As Kosovo is still officially part of Serbia, an agreement between the predominantly independence seeking ethnic Albanian majority of 1.5 million and the local Serb minority of 100,000 remains elusive. Half of the people of Kosovo live in poverty in one of the least economically developed regions in Europe where most citizens are dedicated to agriculture despite the land’s rich mineral resources. Around 21,000 of the Serbs that did not flee during the conflict live in the divided city of Mitrovica, which is watched over by NATO peacekeepers. International diplomats have raised concern over the slow progress of securing their rights. In February 2007, the UN proposed a road to independence that was welcomed by the ethnic Albanians, backed by the U.S.A. but immediately rejected by Russia and Serbia. In the parliamentary elections held in November, former guerrilla leader Hashim Thaci won and immediately announced that Kosovo would declare its unilateral independence after the international talks on the status of Kosovo on December 10, 2007.

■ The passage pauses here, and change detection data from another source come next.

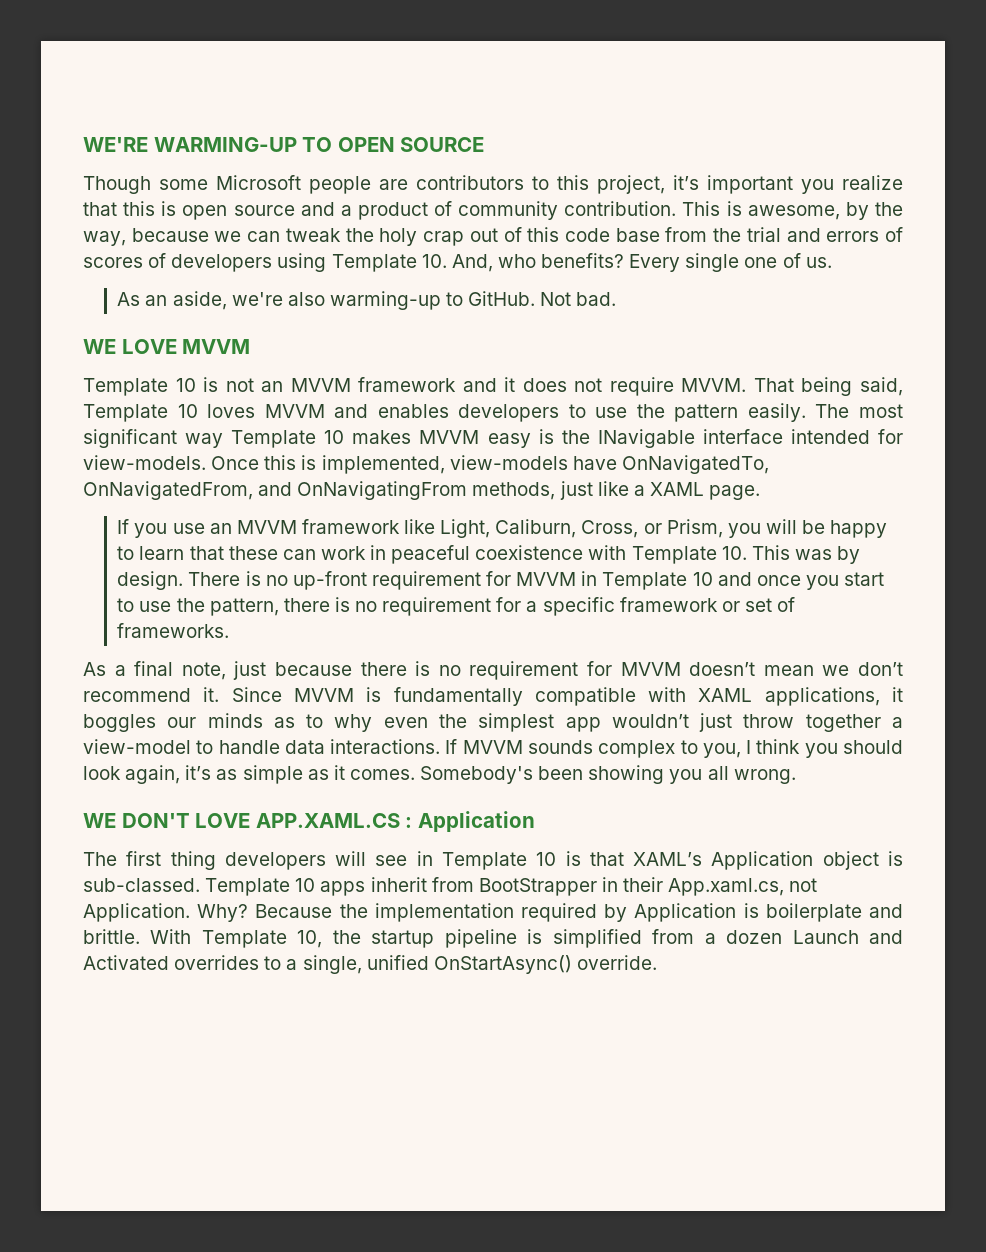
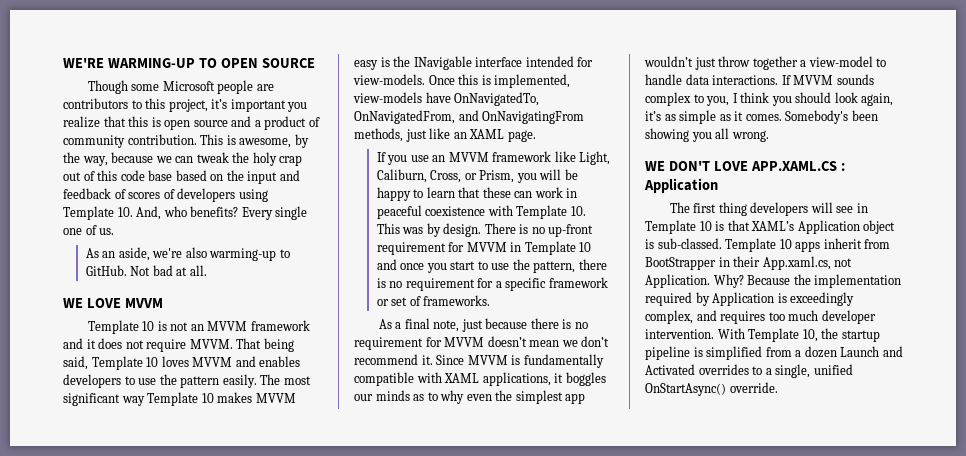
- This is awesome, by the way, because we can tweak the holy crap out of this code base from the trial and errors of scores of developers using Template 10. And, who benefits?
+ This is awesome, by the way, because we can tweak the holy crap out of this code base based on the input and feedback of scores of developers using Template 10. And, who benefits?
- Not bad.
+ Not bad at all.
- Once this is implemented, view-models have OnNavigatedTo, OnNavigatedFrom, and OnNavigatingFrom methods, just like a XAML page.
+ Once this is implemented, view-models have OnNavigatedTo, OnNavigatedFrom, and OnNavigatingFrom methods, just like an XAML page.
- Because the implementation required by Application is boilerplate and brittle.
+ Because the implementation required by Application is exceedingly complex, and requires too much developer intervention.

According to international NGOs, an estimated 250,000 internally displaced people (IDPs), most of whom are Serbs and Roma who fled their homes, are still unable to return. The overwhelming majority of IDPs live in Serbia, but smaller numbers have also found refuge in Montenegro and parts of Kosovo like Mitrovica where there are 6,500 Serbian IDPs. A further 4,200, mostly Serbs but also Roma and Ashkaeli, were displaced after another outbreak of ethnic violence in March 2004, which effectively put a halt to the rate of return which had slowly built up in preceding years. The clashes marked a further step in the division of communities and resulted in a serious loss of trust in the ability of local authorities and the international community to rebuild a multi-ethnic Kosovo. The people of Kosovo have suffered substantially over the past decade from deep economic, social and political turmoil following the 1999 Kosovo war. According to the World Bank, output has more than halved, income has collapse, less then half of the population is employed, and half living in poverty. The economic performance following the post-conflict boom has not led to a significant creation of jobs and is unlikely to be sustainable without a clarification of Kosovo’s political status.
Poverty disproportionately affects children, the elderly, female headed households, the disabled, non Serb ethnic minorities, the unemployed and precarious job holders. These marginalized groups also face serious health risks as a result of severe industrial pollution in the environment.